**REQUIREMENT**
Read through the listing and copy every line that contains the word "spacing".

Segment Open

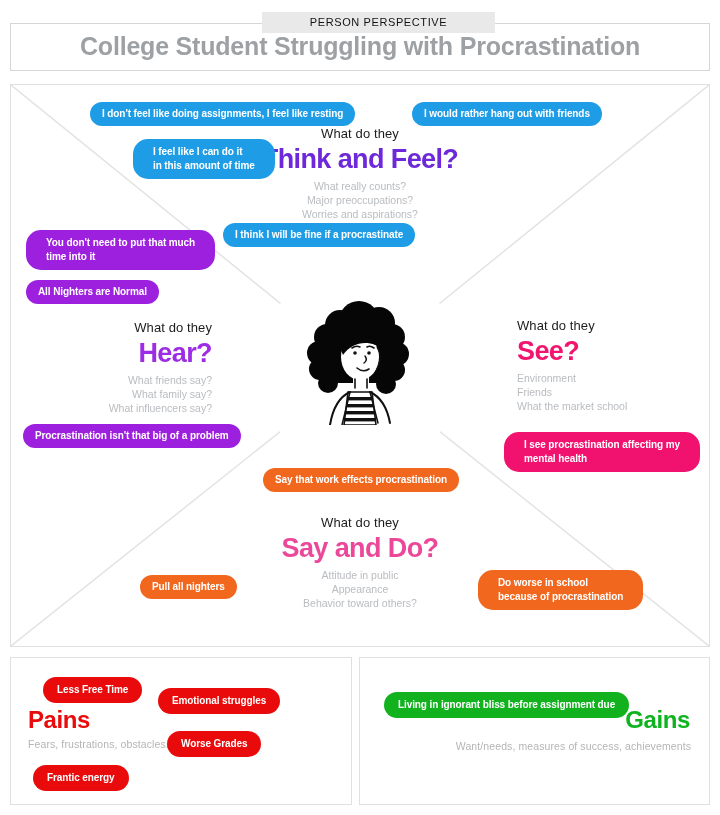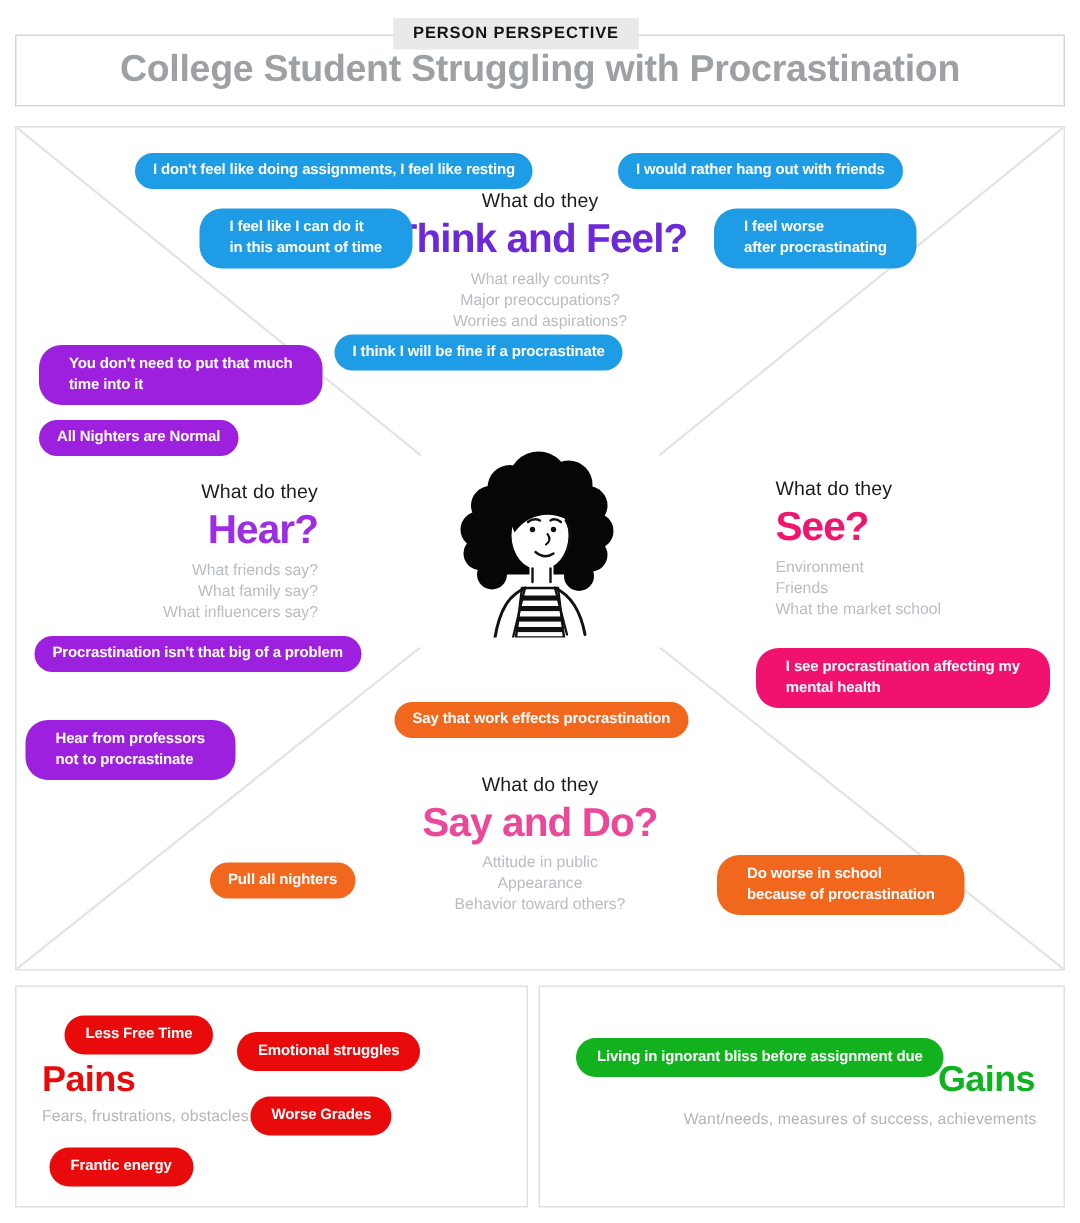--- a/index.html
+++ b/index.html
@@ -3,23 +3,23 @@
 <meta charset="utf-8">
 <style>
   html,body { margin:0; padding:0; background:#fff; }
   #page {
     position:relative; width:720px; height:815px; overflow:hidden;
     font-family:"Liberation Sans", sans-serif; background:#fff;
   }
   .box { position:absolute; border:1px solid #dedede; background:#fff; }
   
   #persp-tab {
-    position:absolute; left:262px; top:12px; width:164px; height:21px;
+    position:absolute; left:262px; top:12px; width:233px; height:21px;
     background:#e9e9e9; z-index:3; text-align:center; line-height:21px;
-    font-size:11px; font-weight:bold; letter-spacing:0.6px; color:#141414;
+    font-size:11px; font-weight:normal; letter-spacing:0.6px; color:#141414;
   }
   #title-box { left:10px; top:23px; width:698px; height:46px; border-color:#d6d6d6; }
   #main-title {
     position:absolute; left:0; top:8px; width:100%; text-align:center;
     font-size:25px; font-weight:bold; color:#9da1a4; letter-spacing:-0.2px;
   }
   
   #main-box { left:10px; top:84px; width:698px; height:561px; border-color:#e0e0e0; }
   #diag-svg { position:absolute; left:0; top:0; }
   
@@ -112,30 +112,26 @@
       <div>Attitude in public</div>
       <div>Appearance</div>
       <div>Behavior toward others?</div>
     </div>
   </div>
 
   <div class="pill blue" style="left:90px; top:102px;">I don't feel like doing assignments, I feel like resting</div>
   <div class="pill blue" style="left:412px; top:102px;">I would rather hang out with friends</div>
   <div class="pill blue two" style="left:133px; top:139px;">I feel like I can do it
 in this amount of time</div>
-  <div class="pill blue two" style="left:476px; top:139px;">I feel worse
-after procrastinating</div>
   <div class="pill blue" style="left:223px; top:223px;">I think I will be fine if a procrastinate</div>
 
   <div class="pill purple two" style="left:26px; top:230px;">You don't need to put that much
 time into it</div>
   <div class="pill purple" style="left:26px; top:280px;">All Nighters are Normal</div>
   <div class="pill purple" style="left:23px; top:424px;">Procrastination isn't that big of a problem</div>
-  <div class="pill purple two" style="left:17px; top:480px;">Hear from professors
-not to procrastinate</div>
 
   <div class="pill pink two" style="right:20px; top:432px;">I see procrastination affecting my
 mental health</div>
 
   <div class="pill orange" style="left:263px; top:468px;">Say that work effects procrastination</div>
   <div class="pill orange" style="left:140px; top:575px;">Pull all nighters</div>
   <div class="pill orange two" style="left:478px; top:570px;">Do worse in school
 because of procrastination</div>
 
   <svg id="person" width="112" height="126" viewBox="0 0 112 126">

Segment Closed

**TASK ANSWER**
-    font-size:11px; font-weight:bold; letter-spacing:0.6px; color:#141414;
+    font-size:11px; font-weight:normal; letter-spacing:0.6px; color:#141414;
     font-size:25px; font-weight:bold; color:#9da1a4; letter-spacing:-0.2px;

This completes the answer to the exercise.